Pass what kind of bill? Seriously, even from a broad-strokes perspective, what would this bill look like? This is the sort of generality that opponents of the ACA always talk in. How exactly can you get insurance companies to cover pre-existing conditions without requiring everyone to have coverage?
 
Old 11-01-2016, 03:54 AM
 
27,307 posts, read 16,226,860 times
Reputation: 12102
Quote:
Originally Posted by Wittgenstein's Ghost View Post
Great post.

Until someone proposes a different solution that provides care for pre-existing conditions, I am not very sympathetic to the argument that the ACA needs to be thrown out. Perhaps there need to be some changes that make it more affordable, but throwing it out will mean people with pre-existing conditions are uncovered.
The liberals created this crap sandwich, enjoy the taste. Liberals voted in a seriously flawed law. They can fix it.

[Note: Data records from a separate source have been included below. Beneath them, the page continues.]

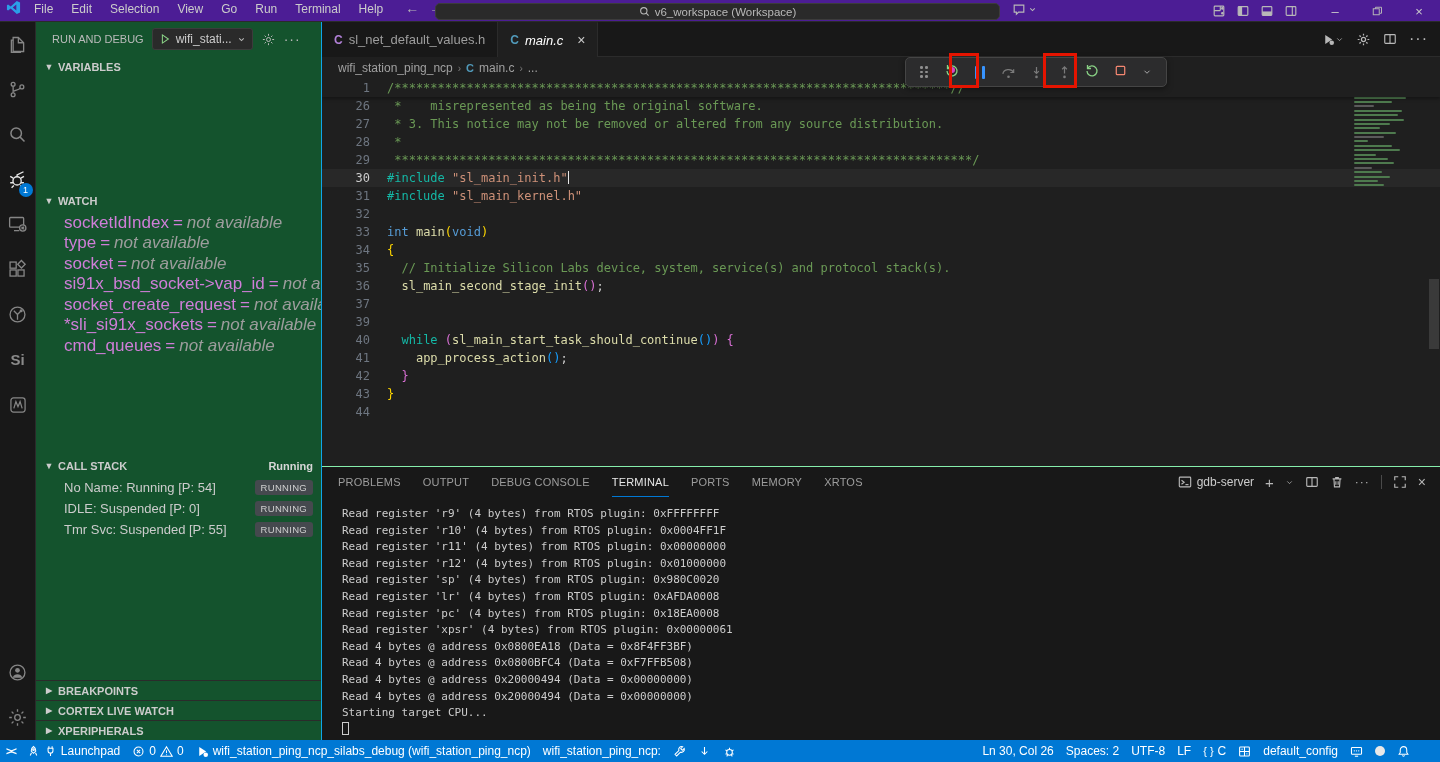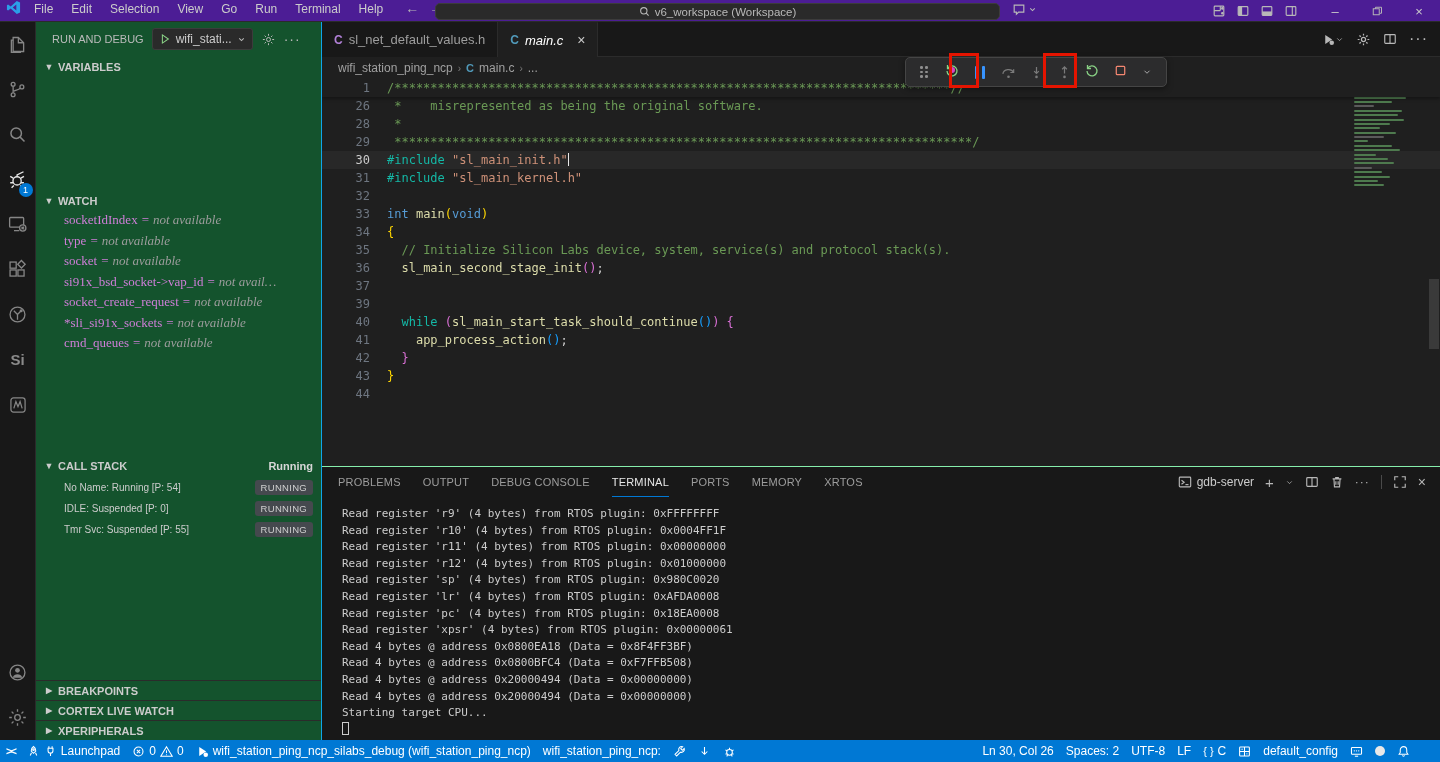--- a/index.html
+++ b/index.html
@@ -453,6 +453,7 @@
     <div id="code-lines">
         <div class="code-line sticky"><span class="gutter">1</span><span class="ltext"><span class="tk-cm">/*****************************************************************************//</span></span></div>
         <div class="code-line"><span class="gutter">26</span><span class="ltext"><span class="tk-cm"> *    misrepresented as being the original software.</span></span></div>
+        <div class="code-line"><span class="gutter">27</span><span class="ltext"><span class="tk-cm"> * 3. This notice may not be removed or altered from any source distribution.</span></span></div>
         <div class="code-line"><span class="gutter">28</span><span class="ltext"><span class="tk-cm"> *</span></span></div>
         <div class="code-line"><span class="gutter">29</span><span class="ltext"><span class="tk-cm"> ********************************************************************************/</span></span></div>
         <div class="code-line current"><span class="gutter">30</span><span class="ltext"><span class="tk-pp">#include</span><span class="tk-pl"> </span><span class="tk-str">"sl_main_init.h"</span><span class="tk-cursor"></span></span></div>

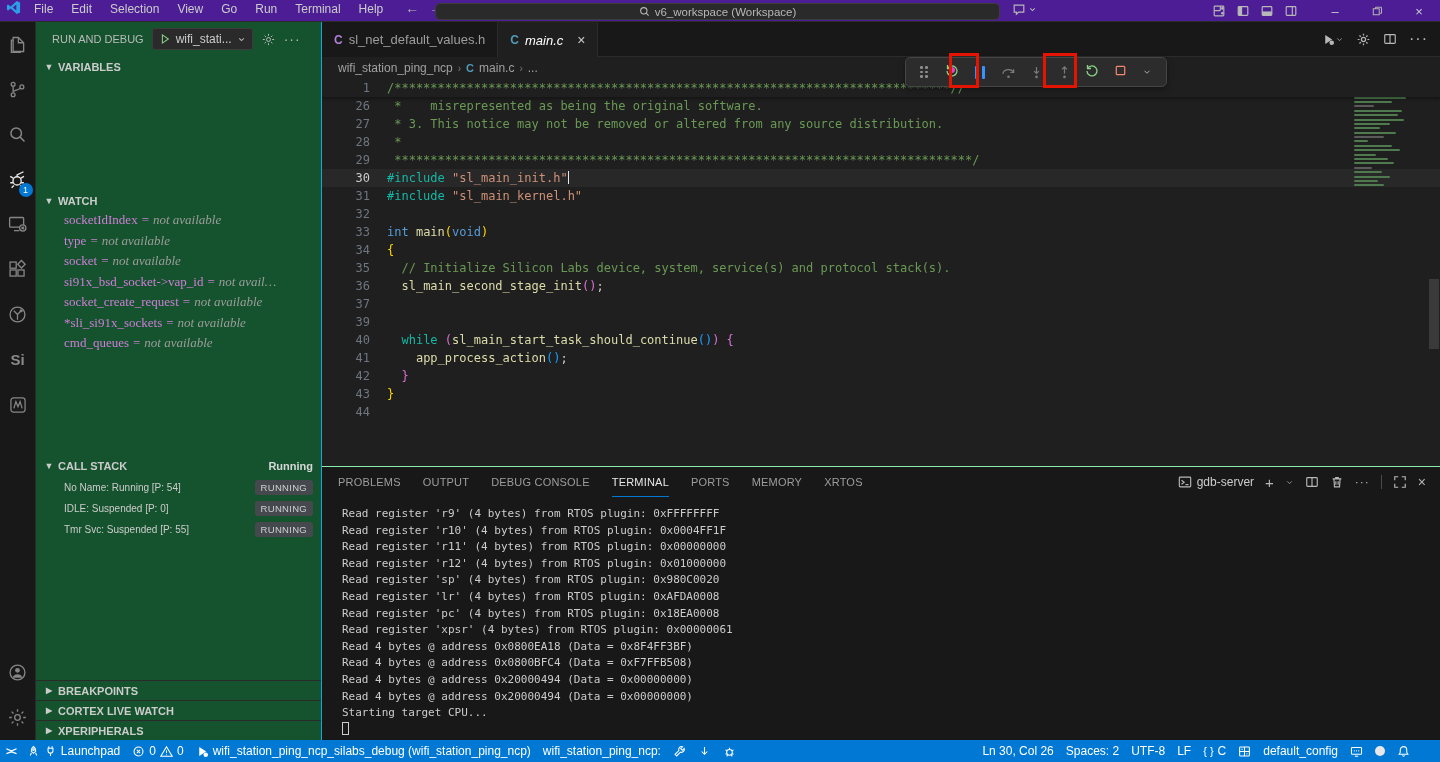--- a/index.html
+++ b/index.html
@@ -47,8 +47,8 @@
   .section-header { height:22px; display:flex; align-items:center; gap:4px; padding:0 8px;
                     font-size:11px; font-weight:bold; color:#cccccc; }
   .chev { font-size:9px; color:#cccccc; width:10px; text-align:center;}
-  .watch-item { height:20.5px; padding-left:28px; display:flex; align-items:flex-start; white-space:nowrap;
-                overflow:hidden; font-family:Liberation Serif, serif; font-size:13px;}
+  .watch-item { height:20.5px; padding-left:28px; display:flex; align-items:flex-end; white-space:nowrap;
+                overflow:hidden; font-family:Liberation Sans, sans-serif; font-size:17px;}
   .watch-name { color:#cf7ed8; }
   .watch-eq { color:#cf7ed8; margin:0 4px; }
   .watch-val { color:#9d9d9d; font-style:italic; }

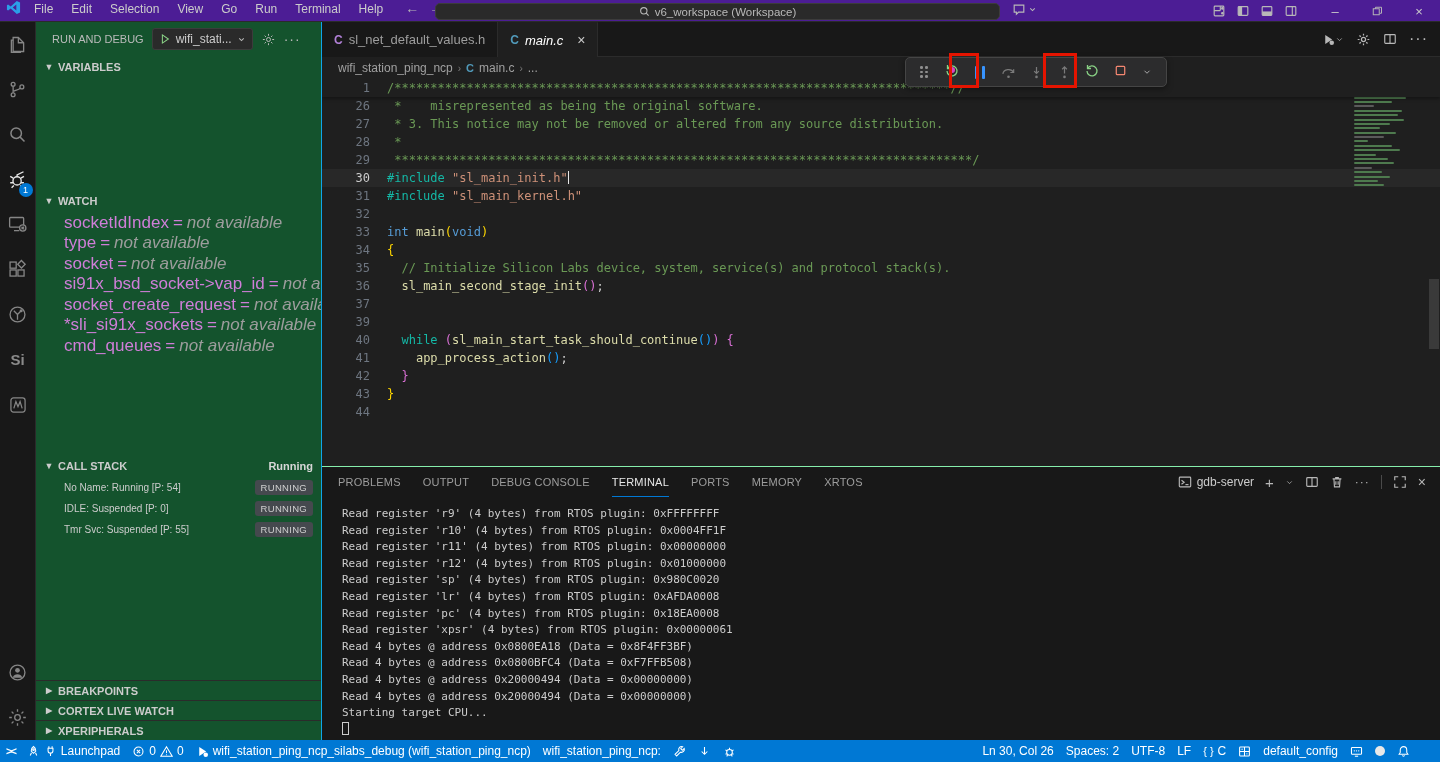--- a/index.html
+++ b/index.html
@@ -53,7 +53,7 @@
   .watch-eq { color:#cf7ed8; margin:0 4px; }
   .watch-val { color:#9d9d9d; font-style:italic; }
   .cs-row { height:21px; display:flex; align-items:center; padding:0 8px 0 28px; }
-  .cs-name { flex:1; color:#cccccc; font-size:10px; white-space:nowrap; }
+  .cs-name { flex:1; color:#cccccc; font-size:13px; white-space:nowrap; }
   .cs-badge { background:#45494e; color:#cfcfcf; font-size:9.5px; padding:2px 6px; border-radius:3px; letter-spacing:.3px;}
   #callstack-state { margin-left:auto; font-size:11px; font-weight:bold; color:#d7d7d7;}
   .collapsed-section { height:20px; border-top:1px solid #2b2b2b; display:flex; align-items:center;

Typical lunatic liberal reasoning, let someone else fix their failure.
 
Old 11-01-2016, 04:07 AM
 
26,497 posts, read 15,079,792 times
Reputation: 14644
Obamacare is not a long-term solution.

No one will be happy if Obamacare is still in place 50 years from now.
 
Old 11-01-2016, 06:34 AM
 
5,842 posts, read 4,174,777 times
Reputation: 7668
Quote:
Originally Posted by T-310 View Post
The liberals created this crap sandwich, enjoy the taste. Liberals voted in a seriously flawed law. They can fix it.

Typical lunatic liberal reasoning, let someone else fix their failure.
When did I say or imply that someone else should fix it?

I certainly hope Democrats have a majority in Congress, and I certainly hope they try to reduce the cost of the ACA plans.